(Exercise material begins)
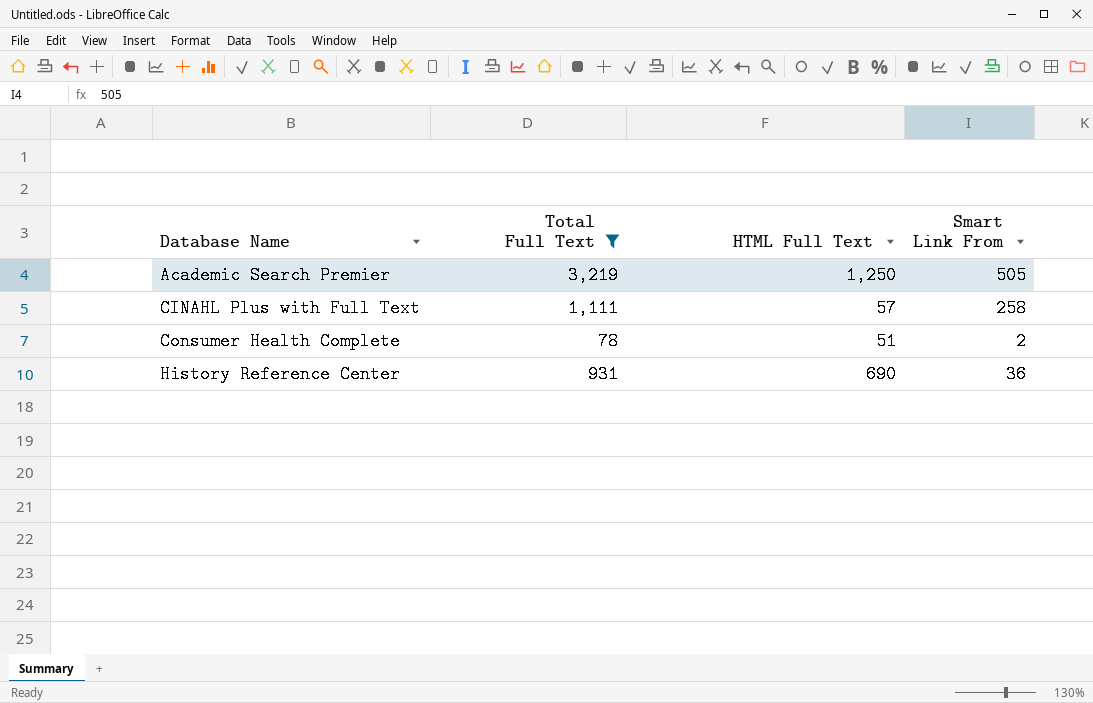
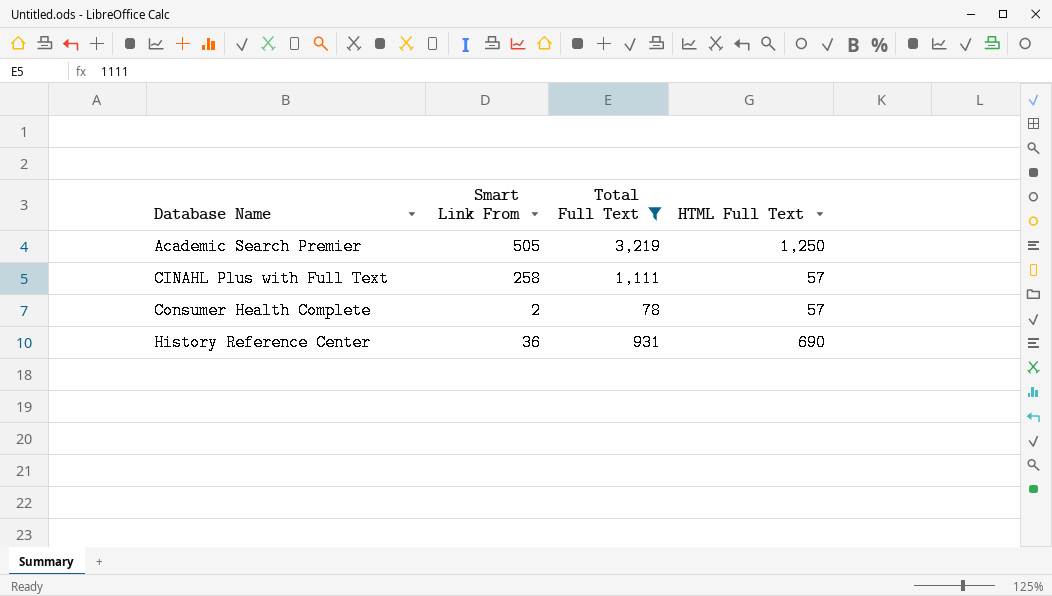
column Smart Link From | position: 4 -> 2
Consumer Health Complete | HTML Full Text: 51 -> 57

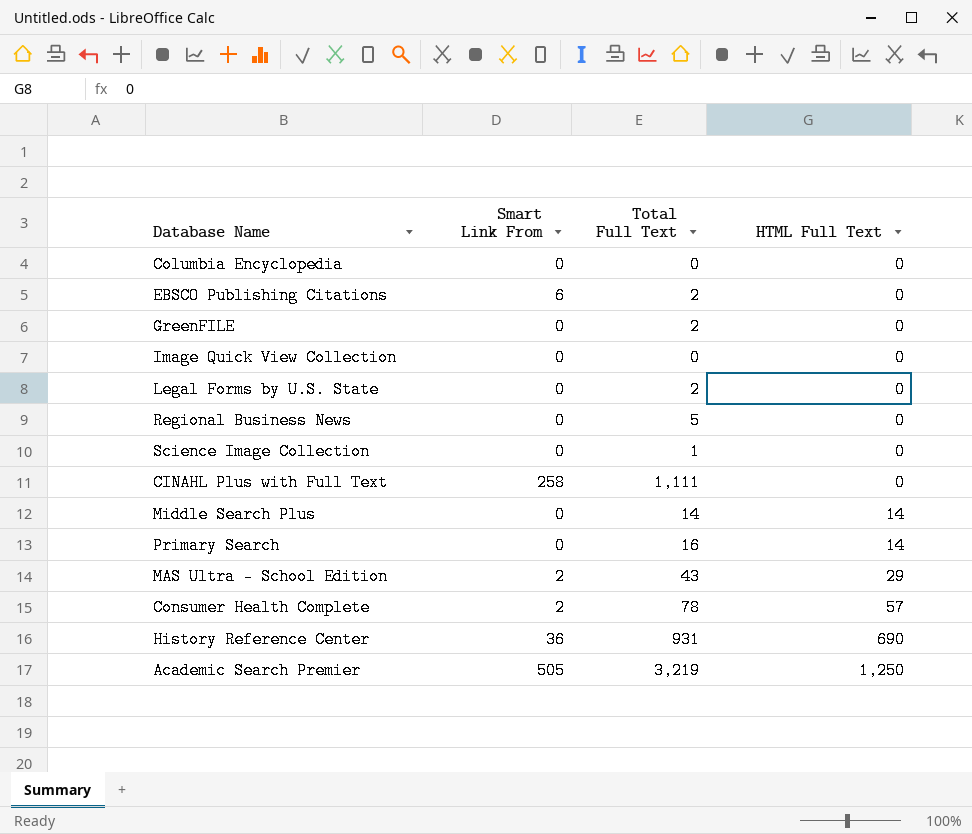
filter: Total Full Text >= 78 -> none
row order: Database Name ascending -> HTML Full Text ascending
CINAHL Plus with Full Text | HTML Full Text: 57 -> 0

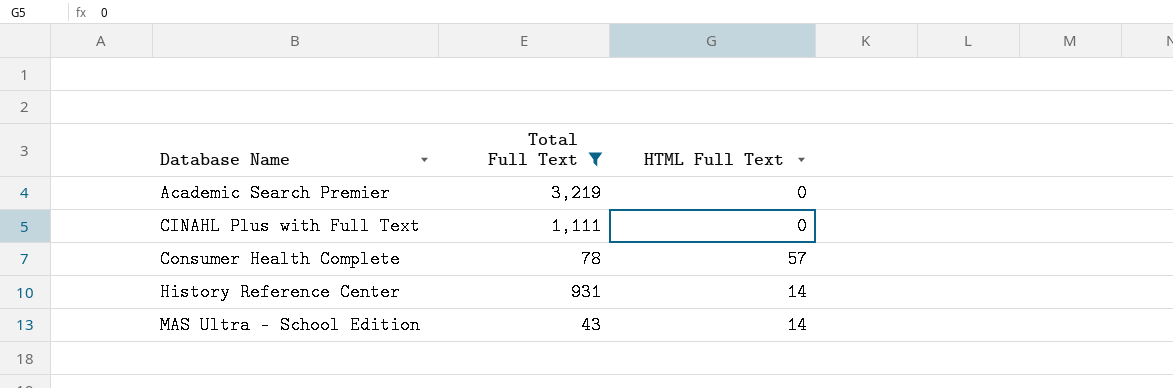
filter: none -> Total Full Text >= 43
row order: HTML Full Text ascending -> Database Name ascending
column Smart Link From | position: 2 -> none
Academic Search Premier | HTML Full Text: 1,250 -> 0
History Reference Center | HTML Full Text: 690 -> 14
MAS Ultra - School Edition | HTML Full Text: 29 -> 14

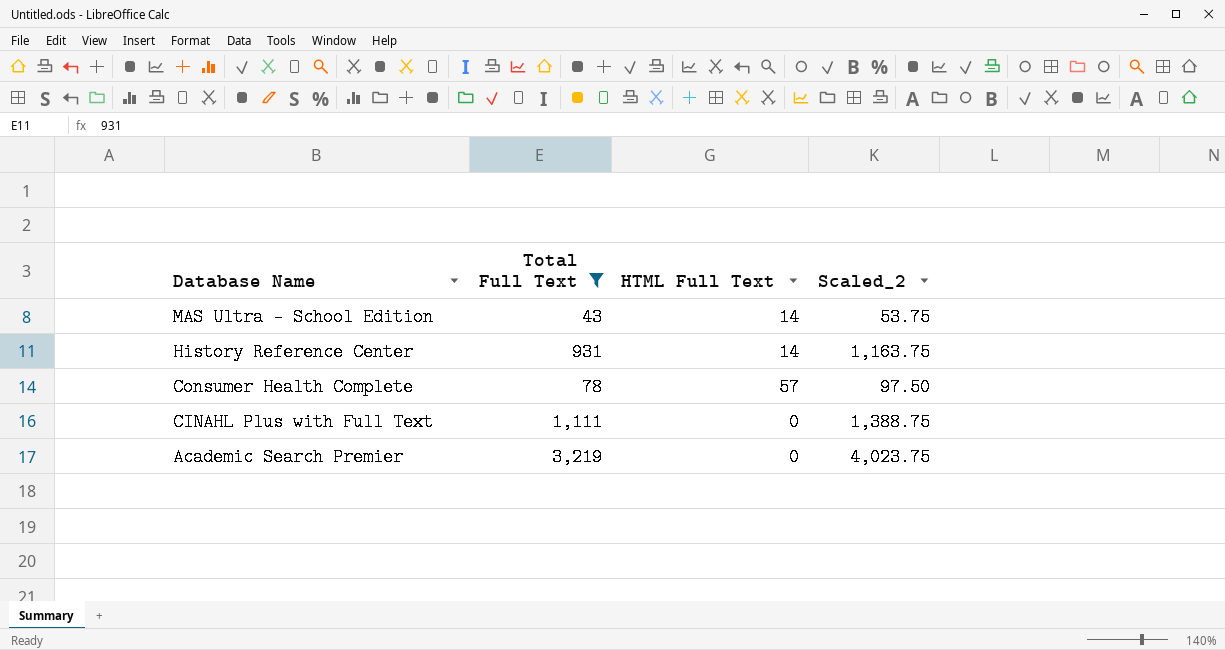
row order: Database Name ascending -> Database Name descending
column Scaled_2 | formula: none -> [Total Full Text] * 1.25

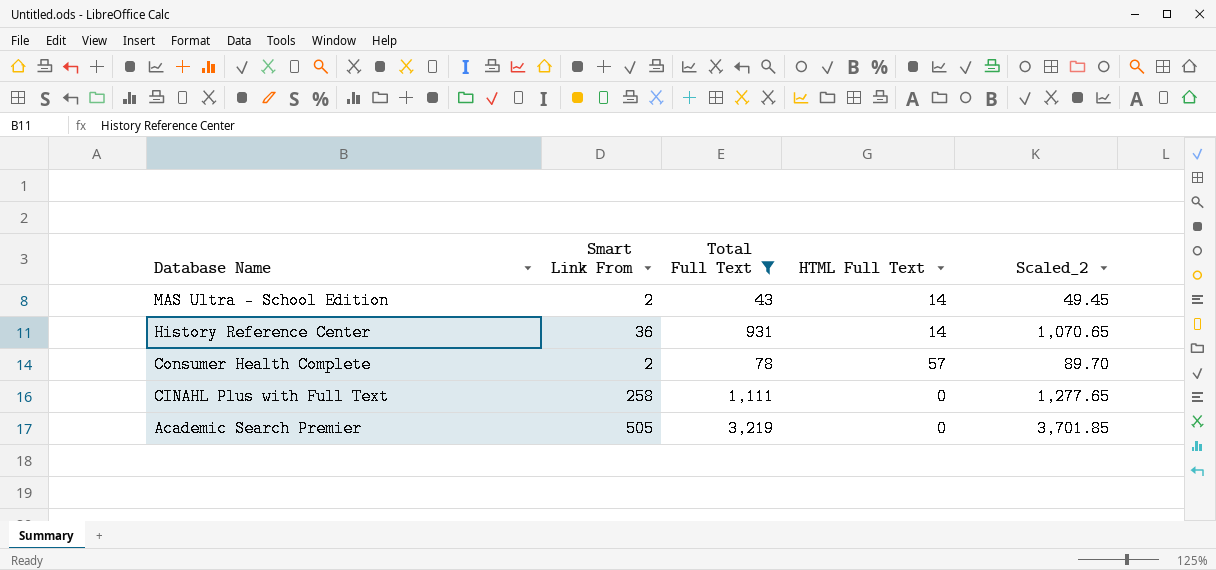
column Smart Link From | position: none -> 2
column Scaled_2 | formula: [Total Full Text] * 1.25 -> [Total Full Text] * 1.15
(Exercise material ends)
Looking at the entries above, report how many of their lines include "column", and add nothing else.

5